Section 5: Discussion of results and limitations of data sources and collection method
My discussions with a Liberty Recycling C Suite Executive were somewhat limited regarding the Strategic plan for the business. At the time of the interview the Liberty Recycling Executive team were in the process of designing their strategy for the business following a recent Organisational Structure Announcement which outlined the business structure moving forward following our acquisition by GFG Alliance, as such the Strategy Statement outlined above is light on detail and I expect that it will be significantly fleshed out in the coming months by the Executive Team. My experience with the Australian Liberty Recycling Lead Team is that they are haphazard at best in their application of Strategic Management tools and rely far more on experience and gut instinct than an analytic-empirical approach.
Section 6: Recommendations
A TOWS Analysis has highlighted a wide range of opportunities for improvement for the Liberty Recycling Business. My recommendations would be as follows-
Implement marketing campaign and branding exercise to ensure the new Liberty Recycling Identity is clearly known and accepted, not only in the Metals Recycling industry but in associated industries such as Demolition, Manufacturing and Construction who are major generators of scrap.
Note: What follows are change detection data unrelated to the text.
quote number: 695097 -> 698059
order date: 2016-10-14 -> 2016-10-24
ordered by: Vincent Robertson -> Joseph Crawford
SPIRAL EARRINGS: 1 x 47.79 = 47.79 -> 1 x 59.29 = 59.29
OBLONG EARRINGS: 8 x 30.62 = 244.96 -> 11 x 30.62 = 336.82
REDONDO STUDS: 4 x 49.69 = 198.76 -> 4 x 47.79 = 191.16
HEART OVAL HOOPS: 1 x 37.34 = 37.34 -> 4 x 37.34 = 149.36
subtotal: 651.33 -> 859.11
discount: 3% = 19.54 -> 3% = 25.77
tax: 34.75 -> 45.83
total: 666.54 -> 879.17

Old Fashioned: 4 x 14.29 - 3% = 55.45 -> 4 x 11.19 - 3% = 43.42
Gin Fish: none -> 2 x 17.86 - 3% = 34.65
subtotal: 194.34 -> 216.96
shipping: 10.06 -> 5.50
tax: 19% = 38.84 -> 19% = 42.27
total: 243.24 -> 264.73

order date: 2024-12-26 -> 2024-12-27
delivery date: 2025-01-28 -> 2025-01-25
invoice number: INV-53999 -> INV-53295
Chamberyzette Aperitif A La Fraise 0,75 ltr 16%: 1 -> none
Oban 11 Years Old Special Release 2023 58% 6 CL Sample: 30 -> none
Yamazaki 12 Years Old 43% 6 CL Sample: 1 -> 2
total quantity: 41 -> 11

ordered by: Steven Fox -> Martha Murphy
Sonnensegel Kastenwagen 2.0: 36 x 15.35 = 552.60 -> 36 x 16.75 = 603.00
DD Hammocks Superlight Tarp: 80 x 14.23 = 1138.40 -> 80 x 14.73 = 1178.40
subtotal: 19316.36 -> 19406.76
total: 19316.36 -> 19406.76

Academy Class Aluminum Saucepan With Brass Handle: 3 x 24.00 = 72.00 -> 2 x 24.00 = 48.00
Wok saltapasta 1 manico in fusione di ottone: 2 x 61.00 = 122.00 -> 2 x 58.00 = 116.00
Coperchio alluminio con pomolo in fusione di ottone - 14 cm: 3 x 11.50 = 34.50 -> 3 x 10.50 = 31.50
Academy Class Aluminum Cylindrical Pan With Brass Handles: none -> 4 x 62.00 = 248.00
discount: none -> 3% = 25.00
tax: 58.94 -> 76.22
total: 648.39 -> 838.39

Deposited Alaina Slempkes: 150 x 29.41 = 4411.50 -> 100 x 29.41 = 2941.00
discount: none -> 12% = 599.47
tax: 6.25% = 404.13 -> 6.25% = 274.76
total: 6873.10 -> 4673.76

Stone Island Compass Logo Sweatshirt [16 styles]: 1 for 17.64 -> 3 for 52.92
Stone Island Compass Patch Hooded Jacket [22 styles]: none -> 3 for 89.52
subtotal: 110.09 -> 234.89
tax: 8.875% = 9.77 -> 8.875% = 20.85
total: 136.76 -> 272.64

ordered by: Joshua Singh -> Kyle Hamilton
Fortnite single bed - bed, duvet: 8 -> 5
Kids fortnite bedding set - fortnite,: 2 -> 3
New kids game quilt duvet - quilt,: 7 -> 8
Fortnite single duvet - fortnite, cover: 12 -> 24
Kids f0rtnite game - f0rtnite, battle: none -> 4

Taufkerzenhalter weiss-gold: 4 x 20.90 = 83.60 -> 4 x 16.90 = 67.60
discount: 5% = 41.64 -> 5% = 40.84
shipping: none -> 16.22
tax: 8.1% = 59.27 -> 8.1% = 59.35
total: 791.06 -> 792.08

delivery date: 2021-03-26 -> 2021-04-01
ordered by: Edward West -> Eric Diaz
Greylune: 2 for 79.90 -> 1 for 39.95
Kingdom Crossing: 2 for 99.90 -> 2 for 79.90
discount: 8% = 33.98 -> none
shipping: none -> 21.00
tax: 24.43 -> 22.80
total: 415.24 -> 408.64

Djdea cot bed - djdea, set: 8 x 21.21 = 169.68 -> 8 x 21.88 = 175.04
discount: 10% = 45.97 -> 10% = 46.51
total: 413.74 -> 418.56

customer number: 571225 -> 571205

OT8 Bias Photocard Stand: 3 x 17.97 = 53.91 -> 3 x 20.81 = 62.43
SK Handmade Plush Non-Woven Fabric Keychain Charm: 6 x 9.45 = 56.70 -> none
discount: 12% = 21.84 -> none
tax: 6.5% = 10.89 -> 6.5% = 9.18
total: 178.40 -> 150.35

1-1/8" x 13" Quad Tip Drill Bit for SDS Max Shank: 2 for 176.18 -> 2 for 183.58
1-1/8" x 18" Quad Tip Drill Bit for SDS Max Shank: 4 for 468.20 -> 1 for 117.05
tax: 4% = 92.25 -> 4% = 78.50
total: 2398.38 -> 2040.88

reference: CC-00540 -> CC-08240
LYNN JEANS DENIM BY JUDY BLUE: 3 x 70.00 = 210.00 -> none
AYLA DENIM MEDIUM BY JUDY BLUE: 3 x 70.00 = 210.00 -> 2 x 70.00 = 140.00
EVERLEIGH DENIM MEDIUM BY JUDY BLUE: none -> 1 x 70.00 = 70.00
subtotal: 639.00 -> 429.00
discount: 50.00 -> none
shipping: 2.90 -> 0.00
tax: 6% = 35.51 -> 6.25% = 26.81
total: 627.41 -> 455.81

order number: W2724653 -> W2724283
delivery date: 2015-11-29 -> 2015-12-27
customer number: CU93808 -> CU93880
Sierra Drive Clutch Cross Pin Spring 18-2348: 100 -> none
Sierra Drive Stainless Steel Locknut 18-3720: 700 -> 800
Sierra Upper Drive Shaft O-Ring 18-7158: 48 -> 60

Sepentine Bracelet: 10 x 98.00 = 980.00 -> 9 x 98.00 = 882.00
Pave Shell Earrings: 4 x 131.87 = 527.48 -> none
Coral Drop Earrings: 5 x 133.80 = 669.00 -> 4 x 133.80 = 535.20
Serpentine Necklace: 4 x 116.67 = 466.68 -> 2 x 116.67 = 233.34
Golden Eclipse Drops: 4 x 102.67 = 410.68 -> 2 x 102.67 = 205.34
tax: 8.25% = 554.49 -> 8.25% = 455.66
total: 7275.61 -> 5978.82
This campaign should also make it very clear that Liberty Recycling is a part of the GFG Alliance to leverage the value related to the goodwill surrounding the business following its takeover of the Arrium Group.
Assess key operational sites for condition and suitability. Upgrade where possible or shift sites if necessary, a number of current sites are constricted in the volumes they can handle currently due to either the condition or basic layout of the site.
Assess condition of key processing and handling equipment as well as transport fleet and prioritise replacement or refurbishment where required. Discussions with many people in Liberty Recycling have revealed that following a period of poor performance by the Arrium parent company, a lengthy Administration process and subsequent takeover by GFG Alliance that there are a large number of tired pieces of plant and equipment in the business that requiring updating before they cause further disruption to our customers and our profitability.
Ensure International Trading Resources are allocated to the correct areas of focus, current trading team is heavily geared around the Chinese market, these relationships should be maintained but a particular focus needs to be placed on the emerging markets as driven by the recent Chinese customs crackdown. This will help greatly with a short term problem facing the business, and the broader spread should ensure the business is better protected in future if a similar issue were to arise again.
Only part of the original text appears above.